Google Research Releases ReasoningBank: AI Agents Learn Reasoning Strategies from Success and Failure

Gate News message, April 22 — Google Research released ReasoningBank, an agent memory framework that enables large language model-driven agents to continuously learn after deployment. The framework extracts universal reasoning strategies from both successful and failed task experiences, storing them in a memory bank for retrieval and execution on similar future tasks. The associated paper was published at ICLR, and code has been open-sourced on GitHub.

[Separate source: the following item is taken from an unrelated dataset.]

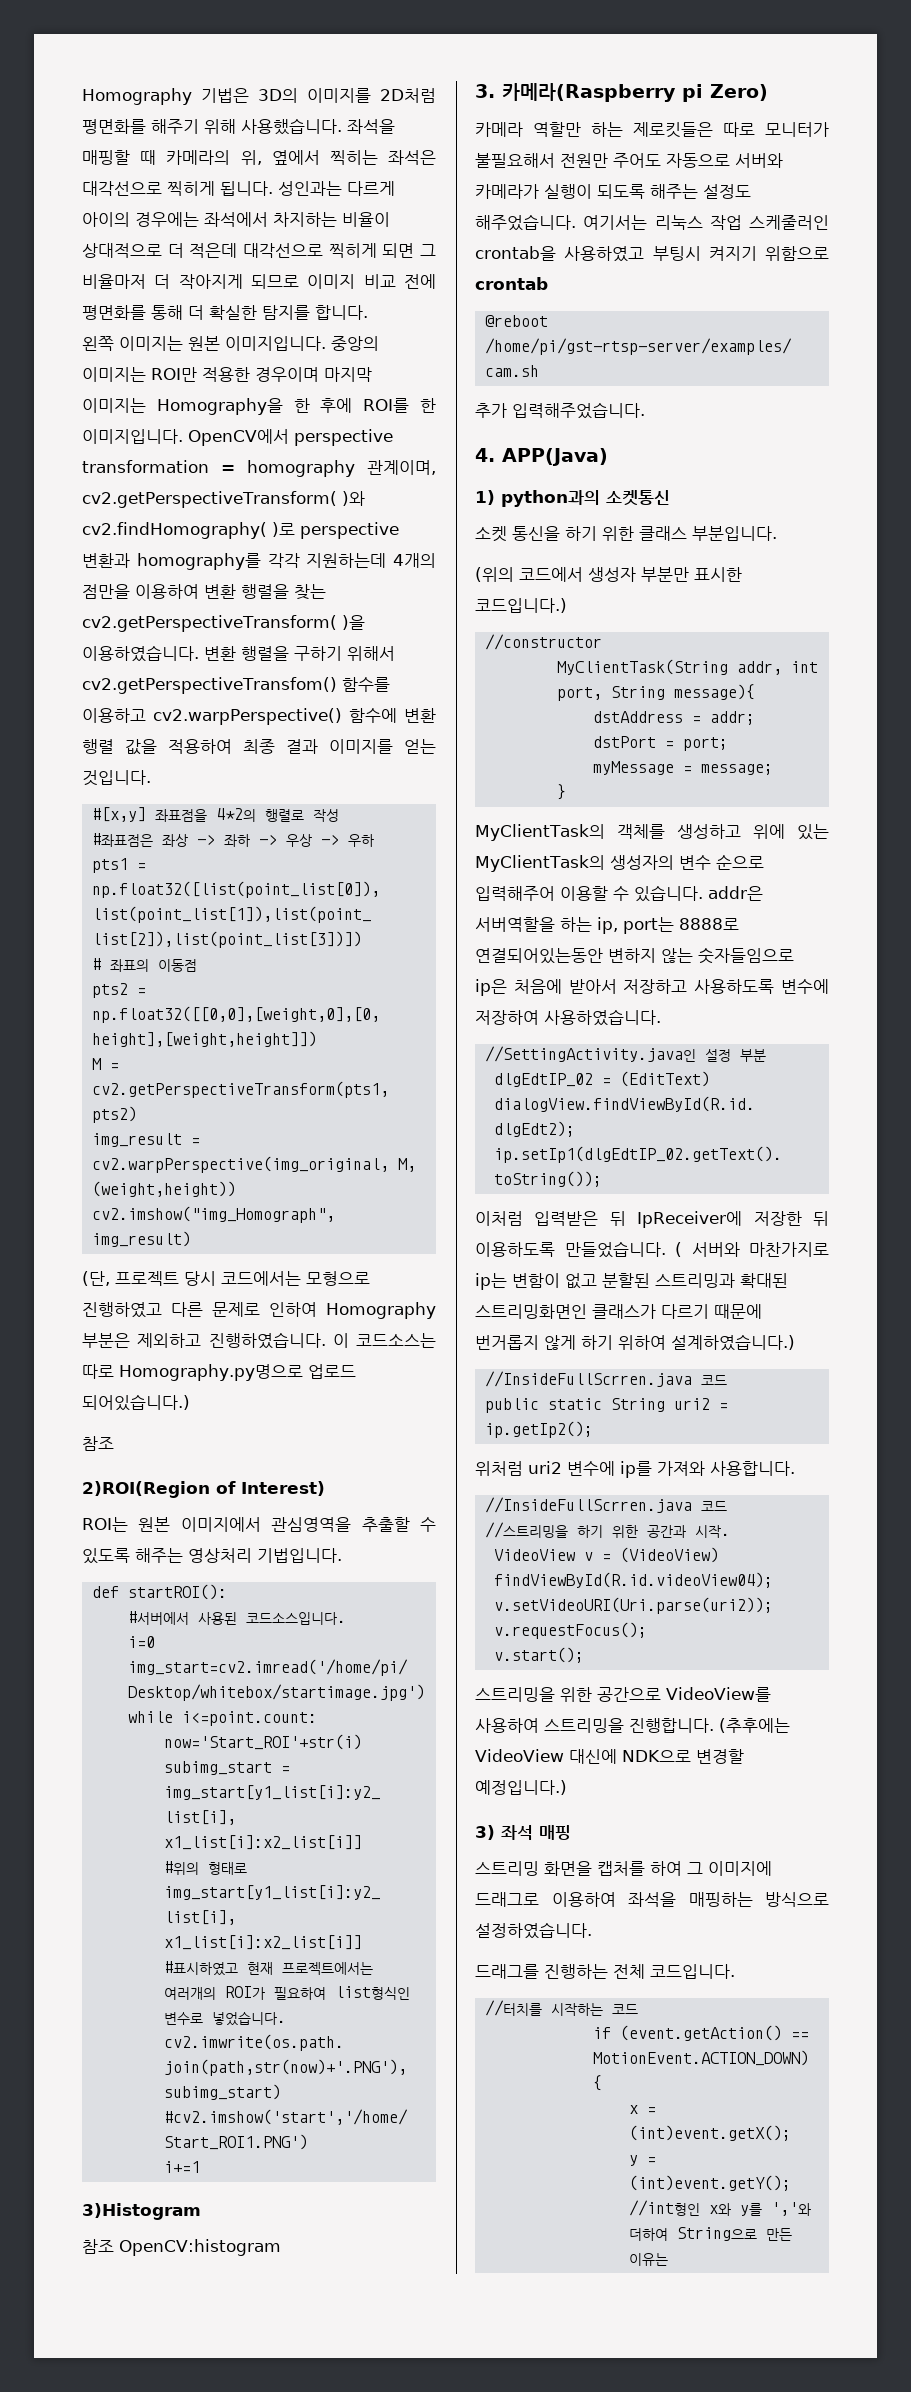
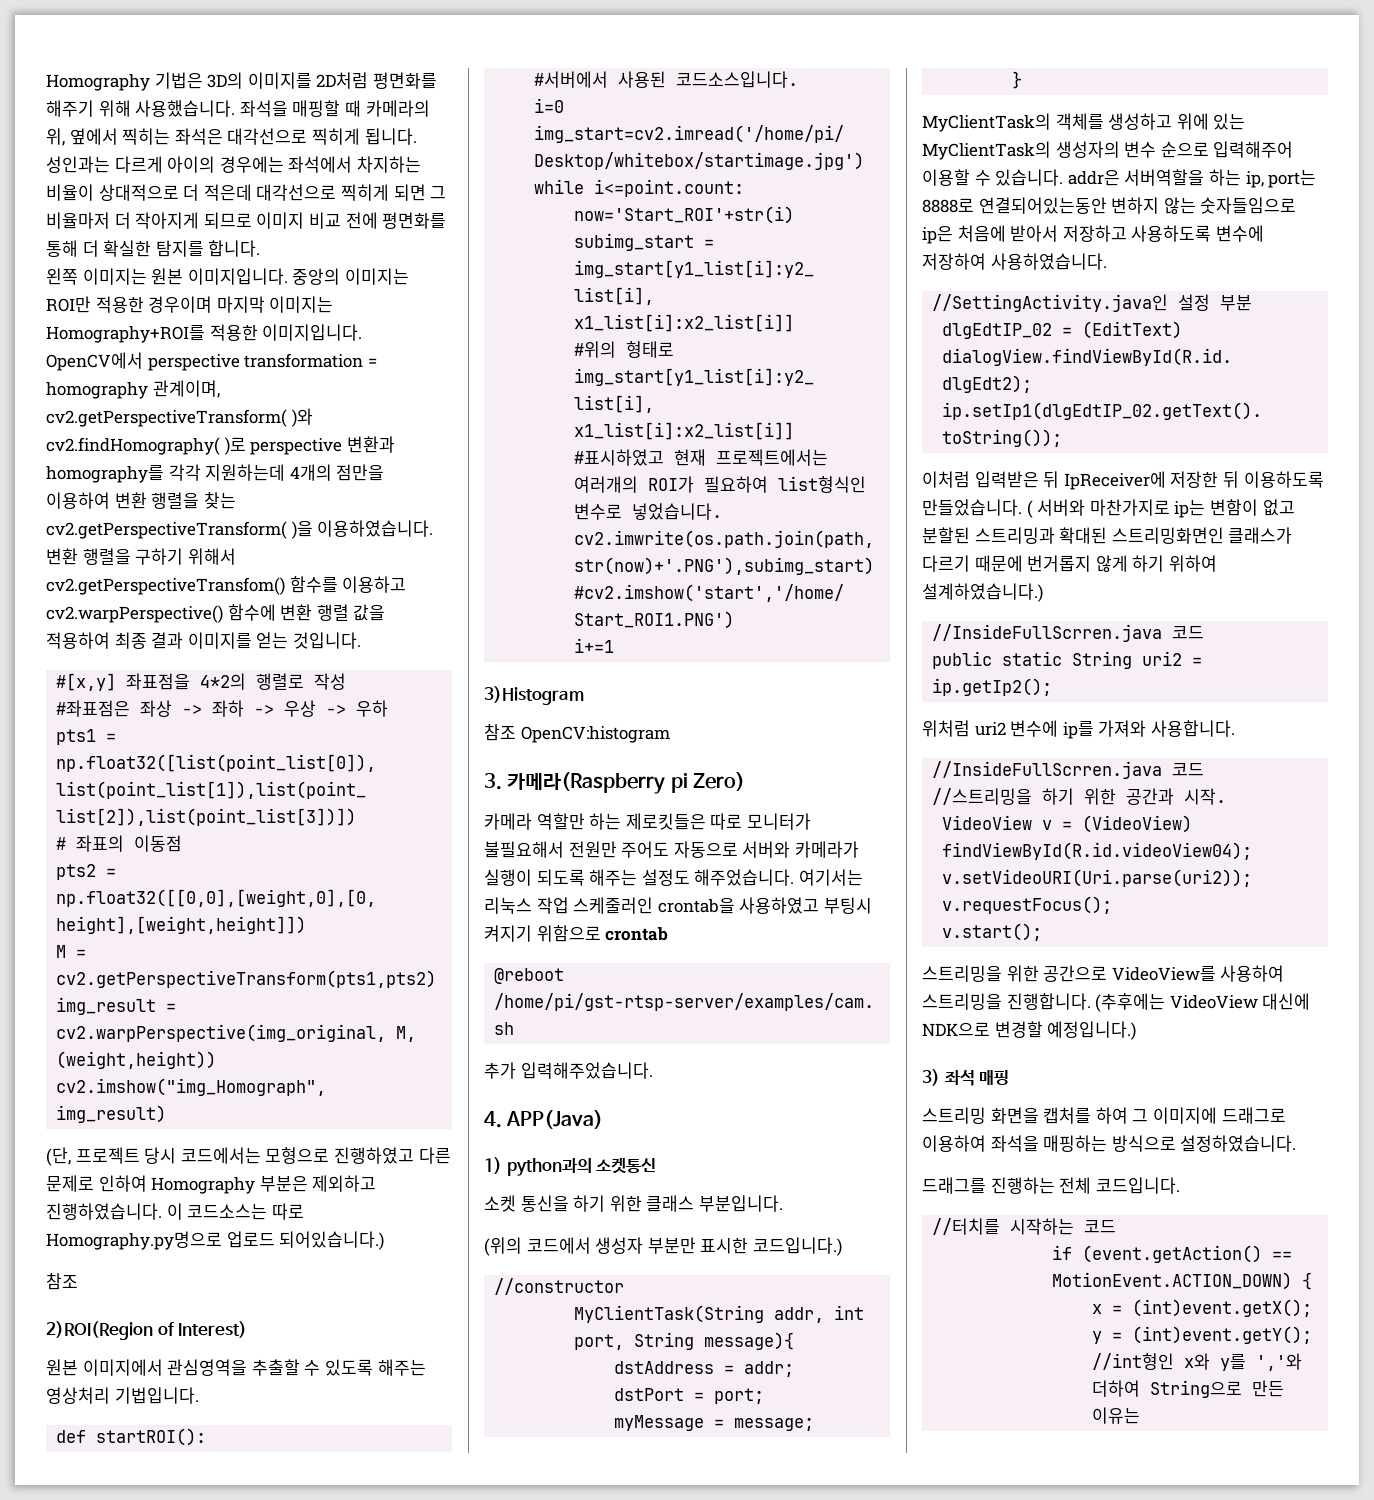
- 중앙의 이미지는 ROI만 적용한 경우이며 마지막 이미지는 Homography을 한 후에 ROI를 한 이미지입니다.
+ 중앙의 이미지는 ROI만 적용한 경우이며 마지막 이미지는 Homography+ROI를 적용한 이미지입니다.
- ROI는 원본 이미지에서 관심영역을 추출할 수 있도록 해주는 영상처리 기법입니다.
+ 원본 이미지에서 관심영역을 추출할 수 있도록 해주는 영상처리 기법입니다.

ReasoningBank improves upon two existing approaches: Synapse, which records complete action trajectories but has limited transferability due to fine-grained granularity, and Agent Workflow Memory, which only learns from successful cases. ReasoningBank makes two key changes: storing "reasoning patterns" instead of "action sequences," with each memory containing structured fields for title, description, and content; and incorporating failure trajectories into learning. The framework uses a model to self-evaluate execution trajectories, transforming failure experiences into anti-pitfall rules. For example, the rule "click Load More button when seen" evolves into "verify current page identifier first, avoid infinite scrolling loops, then click load more."

The paper also introduces Memory-aware Test-time Scaling (MaTTS), which allocates additional compute during inference to explore multiple trajectories and store findings in the memory bank. Parallel expansion runs multiple distinct trajectories for the same task, refining more robust strategies through self-comparison; sequential expansion iteratively refines a single trajectory, storing intermediate reasoning in memory.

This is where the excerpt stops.